FTSE +3 points at 7360
DAX +3 points at 12440
CAC +5 points at 5179
Euro Stoxx -4 points at 3475
The overnight trading session was dominated by a decent risk-off sentiment after the North Korean President Kim Jong-un said to be firmly determined to test an ICBM that could hit the US within this year.
The North Korean missile threat boosted the appetite in safe haven assets. Capital flew into the yen and gold. Nikkei and Topix edged lower on stronger yen in the morning session then recovered losses on dissipating worries; Hang Seng and Shanghai's Composite hesitated before buyers took over smoothly.
The Japanese, Australian and Chinese data remained somewhat under the shadow of North Korean shenanigans.
Japanese services performed slightly better than expected in June, but the contraction in manufacturing pulled the composite index down to 52.9 from 53.4. As such, the yen depreciation didn’t translate into enhanced activity in June. The Bank of Japan (BoJ) doves keep the hold of the market. The BoJ stated that the output gap improved to 0.79% in the first quarter for 2017, yet remained at the highest levels since June 2008. Hence, the mid-term sentiment remains bearish for the yen.
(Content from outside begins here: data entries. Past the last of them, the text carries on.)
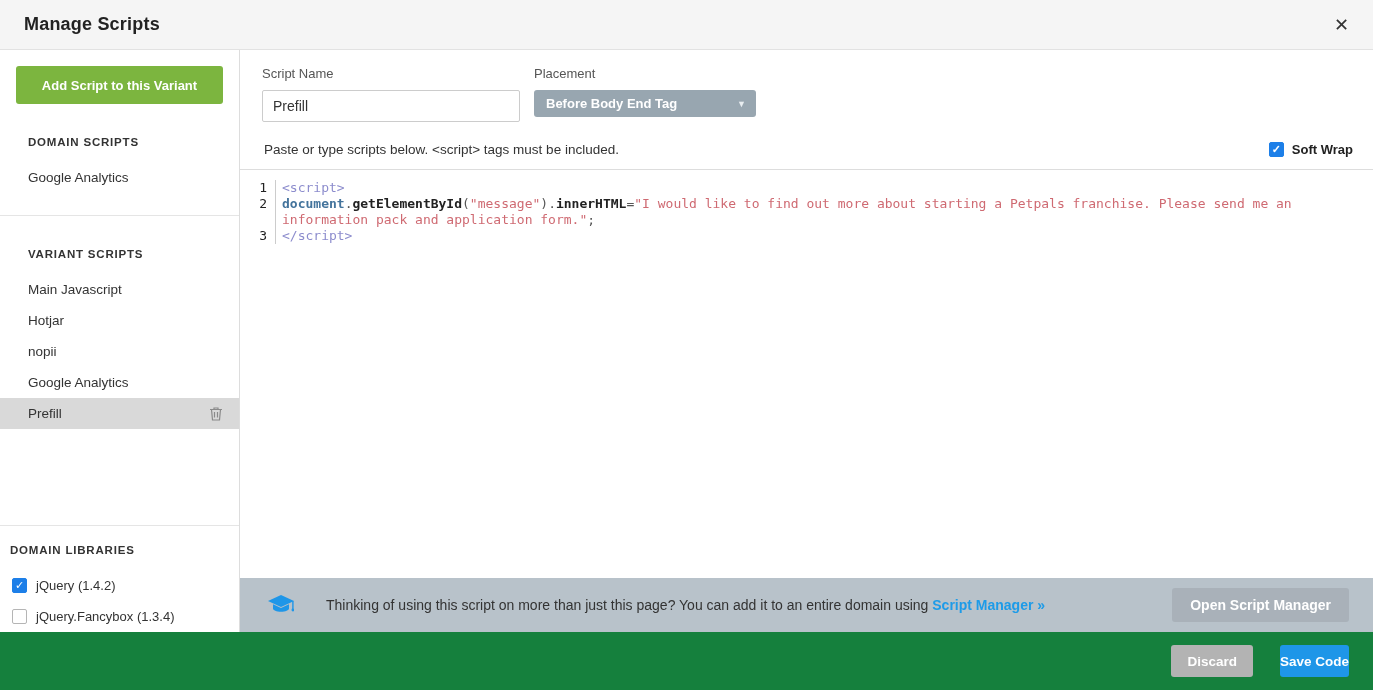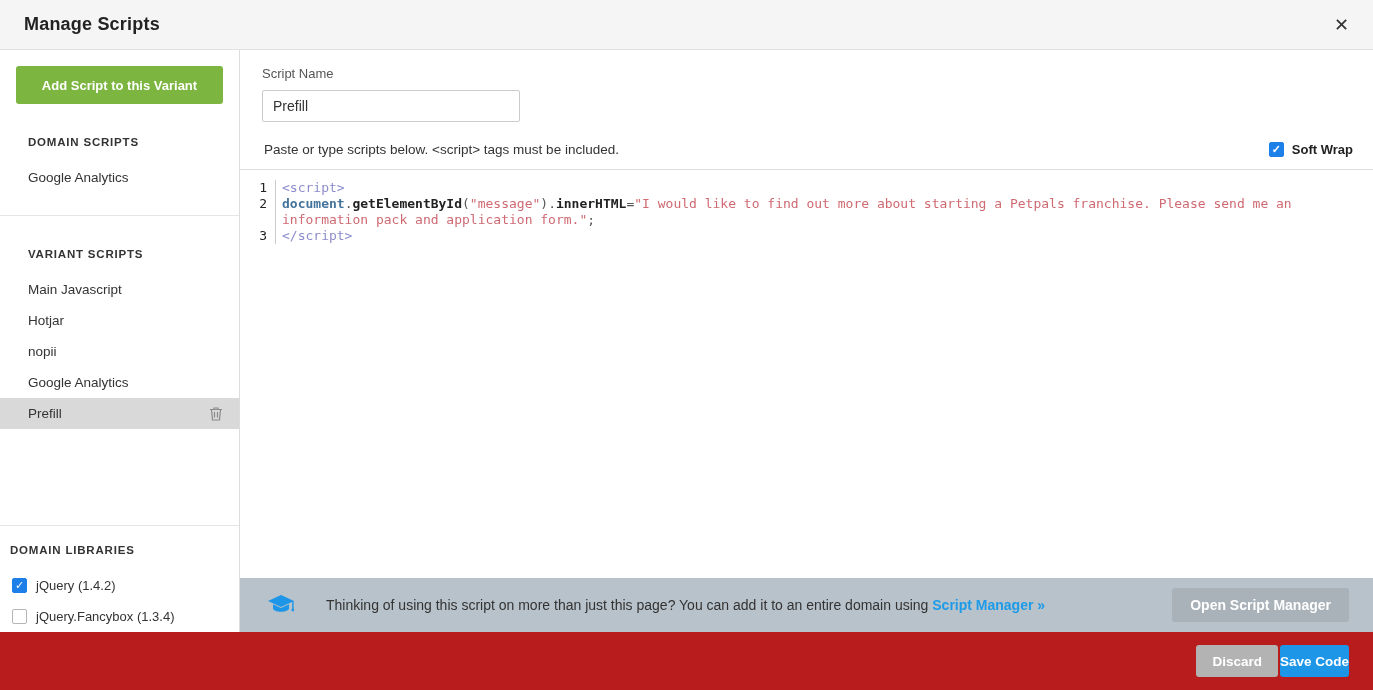--- a/index.html
+++ b/index.html
@@ -71,22 +71,22 @@
 
   
   .banner { flex:0 0 54px; background:#b8c2ca; display:flex; align-items:center;
             padding:0 24px 0 28px; gap:32px; }
   .banner p { font-size:14px; color:#333; flex:1 1 auto; }
   .banner a { color:#1d9be8; font-weight:bold; text-decoration:none; cursor:pointer; }
   .osm-btn { background:#a9b1b9; color:#fff; border:none; border-radius:3px; height:34px;
              padding:0 18px; font-family:inherit; font-size:14px; font-weight:bold; cursor:pointer; }
 
   
-  .footer { flex:0 0 58px; background:#b91c1c; display:flex; align-items:center;
-            justify-content:flex-end; gap:2px; padding:0 24px; }
+  .footer { flex:0 0 58px; background:#15803d; display:flex; align-items:center;
+            justify-content:flex-end; gap:27px; padding:0 24px; }
   .discard-btn { background:#b3b3b3; color:#fff; border:none; border-radius:3px; height:32px;
                  padding:0 16px; font-family:inherit; font-size:13.5px; font-weight:bold; cursor:pointer; }
   .save-btn { background:#1e96e8; color:#fff; border:none; border-radius:3px; height:32px;
               padding:0 0; font-family:inherit; font-size:13.5px; font-weight:bold; cursor:pointer; }
 
   .trash { width:14px; height:15px; color:#8a8a8a; }
   .cap-icon { width:26px; height:20px; flex:0 0 26px; }
 </style>
 </head>
 <body>
@@ -147,20 +147,27 @@
           </label>
         </div>
     </aside>
 
     <main class="main">
 
       <div class="form-row">
         <div class="field">
           <label>Script Name</label>
           <input type="text" value="Prefill" style="">
+        </div>
+        <div class="field">
+          <label>Placement</label>
+          <div class="dropdown">
+            <span>Before Body End Tag</span>
+            <span class="caret">▼</span>
+          </div>
         </div>
       </div>
 
       <div class="instr-row">
         <span>Paste or type scripts below. &lt;script&gt; tags must be included.</span>
         <label class="softwrap">
           <span class="checkbox checked">✓</span>
           <span>Soft Wrap</span>
         </label>
       </div>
The USD/JPY pullbacks are expected to meet dip-buyers, who have been building positions targeting the 115.00 mark in the continuation of the June rebound. Support to the June positive trend is eyed at 112.62 (200-day moving average), 112.38 (minor 23.6% retracement) and 111.70 (major 38.2% retrace). Call options should give a hand above 112.25 at today’s expiry.
Growth in Chinese services cooled down in June, yet manufacturers expanded their activity surprisingly. In Australia, the AiG performance of services index printed a solid 54.8, versus 51.5 in May. The AUD/USD rebounded from 0.7590. The Aussie is still interesting for carry traders although today’s risk-off mood could limit the appetite for extending the AUD/USD’s gains to fresh high levels in the continuation of May-June uptrend.
Gold recovered to $1,229 on the back of safe haven demand and slightly softer US yields. The 200-day moving average $1,233 is the next natural target for the gold-bulls. The Federal Reserve (Fed) June meeting minutes should provide a clearer direction in the short-run. In the absence of a hawkish FOMC read, gold could secure a stronger recovery toward the $1,248 (major 38.2% retracement on June-July decline).
The FOMC minutes will be the major macroeconomic highlight as the US returns from the Independence Day break. In its June meeting, the FOMC raised the interest rates by 25 basis points and hinted at one more rate hike in 2017 and three more hikes in the course of next year. These expectations are factored in the current market prices. What is not accurately priced in is the size and the timing of the Fed’s balance sheet normalisation plans. Lack of details regarding the Fed’s balance sheet policy could further weigh on the US yields and the dollar.
In the UK, the June services PMI is on the GBP-traders’ agenda. The FTSE is set for a flat open. Cable hangs on above the 1.29 level, despite the soft manufacturing and construction PMI data released on Monday and Tuesday respectively. The services PMI is the most influent indication of the economic sentiment in the UK, given that 80% of the British economy is made of services.
The consensus for June is slightly softer at 53.5 versus 53.8 printed a month earlier. Although the PMI indicators stand at levels prior to the Brexit referendum, the uncertainties regarding the UK’s future relationship with its biggest business partner may reinforce the worries beyond the data point itself. Therefore the downside risks prevail in the pound market. A soft PMI read could help the Bank of England (BoE) doves gaining back more territory from the hawks and fight back the rising rate hike expectations with a solid weapon, the weakening economic fundamentals.
The critical support to June 20-29 rise stands at 1.2860 (major 38.2% retracement). The most popular resistance is eyed at 1.3045 (major 38.2% retracement on post-Brexit sell-off), if broken, will push the pound into the mid-term bullish consolidation zone against the greenback for the first time since the June 23r referendum.